There’s a house with a white picket fence, luscious green grass, a soft yellow paint with a sterile white trim. Two paths to the backyard, one stopping at the patio that rests quietly under the second floor master bedroom, the other with a moral toll booth with a sign that says “Beware! Questions Roaming in the Backyard!” It’s a very inviting house, quaint on the outside and welcoming on the inside, or so I believe in this Carbon Footprint.
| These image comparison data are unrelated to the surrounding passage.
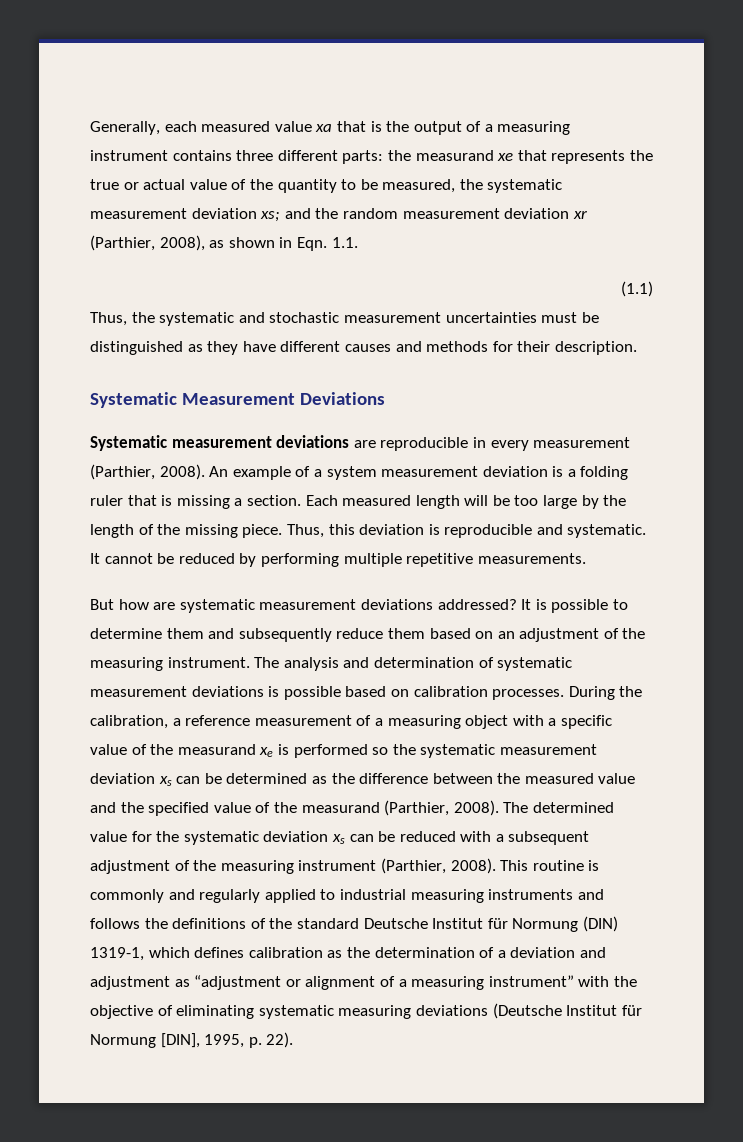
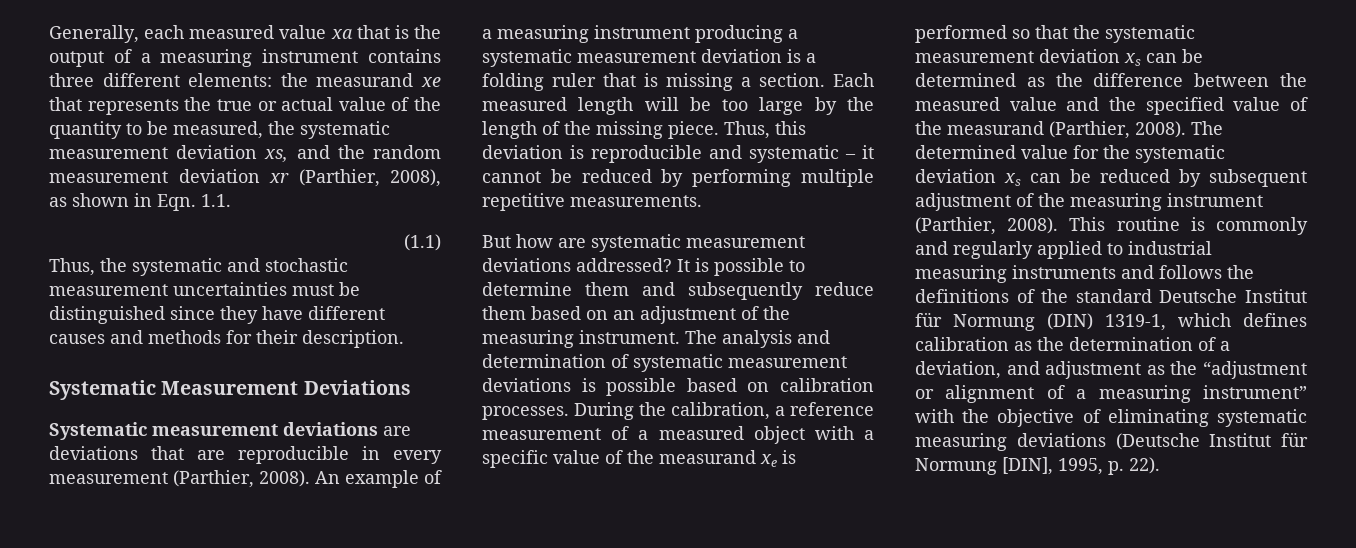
- Generally, each measured value xa that is the output of a measuring instrument contains three different parts: the measurand xe that represents the true or actual value of the quantity to be measured, the systematic measurement deviation xs; and the random measurement deviation xr (Parthier, 2008), as shown in Eqn. 1.1.
+ Generally, each measured value xa that is the output of a measuring instrument contains three different elements: the measurand xe that represents the true or actual value of the quantity to be measured, the systematic measurement deviation xs, and the random measurement deviation xr (Parthier, 2008), as shown in Eqn. 1.1.
- Thus, the systematic and stochastic measurement uncertainties must be distinguished as they have different causes and methods for their description.
+ Thus, the systematic and stochastic measurement uncertainties must be distinguished since they have different causes and methods for their description.
- Systematic measurement deviations are reproducible in every measurement (Parthier, 2008).
+ Systematic measurement deviations are deviations that are reproducible in every measurement (Parthier, 2008).
- An example of a system measurement deviation is a folding ruler that is missing a section.
+ An example of a measuring instrument producing a systematic measurement deviation is a folding ruler that is missing a section.
- Thus, this deviation is reproducible and systematic. It cannot be reduced by performing multiple repetitive measurements.
+ Thus, this deviation is reproducible and systematic – it cannot be reduced by performing multiple repetitive measurements.
- During the calibration, a reference measurement of a measuring object with a specific value of the measurand xe is performed so the systematic measurement deviation xs can be determined as the difference between the measured value and the specified value of the measurand (Parthier, 2008).
+ During the calibration, a reference measurement of a measured object with a specific value of the measurand xe is performed so that the systematic measurement deviation xs can be determined as the difference between the measured value and the specified value of the measurand (Parthier, 2008).
- The determined value for the systematic deviation xs can be reduced with a subsequent adjustment of the measuring instrument (Parthier, 2008).
+ The determined value for the systematic deviation xs can be reduced by subsequent adjustment of the measuring instrument (Parthier, 2008).
- This routine is commonly and regularly applied to industrial measuring instruments and follows the definitions of the standard Deutsche Institut für Normung (DIN) 1319-1, which defines calibration as the determination of a deviation and adjustment as “adjustment or alignment of a measuring instrument” with the objective of eliminating systematic measuring deviations (Deutsche Institut für Normung [DIN], 1995, p. 22).
+ This routine is commonly and regularly applied to industrial measuring instruments and follows the definitions of the standard Deutsche Institut für Normung (DIN) 1319-1, which defines calibration as the determination of a deviation, and adjustment as the “adjustment or alignment of a measuring instrument” with the objective of eliminating systematic measuring deviations (Deutsche Institut für Normung [DIN], 1995, p. 22).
Let’s stroll around to the back instead.
Past the flower bed of chrysanthemum hopes and lavender dreams, through the gated but not guarded pathway to the yard that is only seen by a few, we have the communal cooking station that has been interrogated and grilled — every summer brought the desired warmth to congregate with others with offerings of food and inebriation. This is the winter though, so let’s continue on. To the left is a shed of tools, none that work well together but individually serve their purpose well; branded corporate America. To the right, we have the vines that are suffocating the posts we put up to prevent intrusion into our private lives. But that is not why we’re here. We are standing in this spot to look down, glean into the possible future and the prevention of loss; the underground shelter. We are stepping into the safest, and literally overlooked part of this private social center. Nobody knows it’s there, they walk over it and around it, it is shown off as THE place to be in case of an emergency, in case of human intervention.
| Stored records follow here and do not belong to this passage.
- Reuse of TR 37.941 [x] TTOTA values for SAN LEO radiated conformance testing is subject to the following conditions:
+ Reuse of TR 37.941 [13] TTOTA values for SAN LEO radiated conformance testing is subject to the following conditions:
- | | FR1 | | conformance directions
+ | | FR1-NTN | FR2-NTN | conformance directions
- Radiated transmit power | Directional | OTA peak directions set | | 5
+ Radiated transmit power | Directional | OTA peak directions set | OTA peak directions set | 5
“We didn’t want help!” or so they will say.
This fortress of internalized solitude, den of protective avoidance –from destructive and explosive vitriol; somehow disregarded, missed in some way. People just don’t like to look down, I guess. Without ever going inside, there is no way to tell how one can protect their self from the hypothetical dangers that may or may not exist. Yes, it’s very redundant, but isn’t worrying about the possibility of nothing the same thing? One could argue, “Well, it’s dangerous out there” and while that’s not incorrect, it is easy to contend that neglecting what’s inside is far more dangerous. If nobody stocked the shelter, filled it with everything from nourishment to caring items of health, what good does it do? What purpose does it serve? Does it suddenly lose value for helping to survive the quantum levels of fallout? It should be said that it is hardly ever the initial shock, blast or pain that does the most damage, it is the lasting effects that make it hard to survive. To suppose that by making the shelter more visible, instead of hidden and underground, that it wouldn’t be neglected would definitely be the unguided advice from those who have never survived, recovered from the aftermath — never grown from the barren, never had to start over. Never once did it’s existence need to be validated, verified or explained; it’s purpose was assumed, clear and without question. That’s where things get a little funny.
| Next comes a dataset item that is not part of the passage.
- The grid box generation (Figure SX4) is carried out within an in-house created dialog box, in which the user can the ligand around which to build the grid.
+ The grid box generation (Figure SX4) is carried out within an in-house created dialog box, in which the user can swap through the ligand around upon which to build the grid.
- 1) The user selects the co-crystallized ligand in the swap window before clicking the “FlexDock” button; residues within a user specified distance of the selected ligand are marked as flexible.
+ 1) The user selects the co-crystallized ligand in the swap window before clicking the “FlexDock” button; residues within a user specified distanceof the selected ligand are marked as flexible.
The shelter was built to protect, to ensure the survival of all that we hold precious. The lives that it would encase, the memories it would prevent the destruction of — the preservation of a life I may not want afterwards. What an awful paradox that this shelter represents. How we can spend all of our time outside of this underground box, but in order to save what we hold dear, we hide in the box. That’s why there’s a line imprinted just outside the box, a moat of sorts…I suppose. Sometimes, it’s there to keep what’s inside safe, sometimes it’s the keeps the outside safe from what’s inside. A box disguised as hope, safety and shelter from a storm one cannot predict or even fathom; a heat so hot it will cause a winter. This was built due to the belief that a nightmare was on the horizon, it was stocked with the understanding I may need food for thought while trapped in this box, waiting for the storm to pass. I’ve confined myself, having been told that staying in the box was my only protection from an impending doom involving a past I’d want to leave behind and a future as barren as soul has become in believing that the end is the only thing that matters. Dreamliners will crash, power will fade and hope will only remain as a concept, not a reality. Grim, no?
They are all concepts. Reality is built on what is not real. Touch is the rejection of energy followed by an impulse. Power is energy in a particular moment and energy cannot be created or destroyed. This is the Nuclear Dream. An idea doomed to the recesses of obscurity and irrelevancy because the time of living in a box has passed.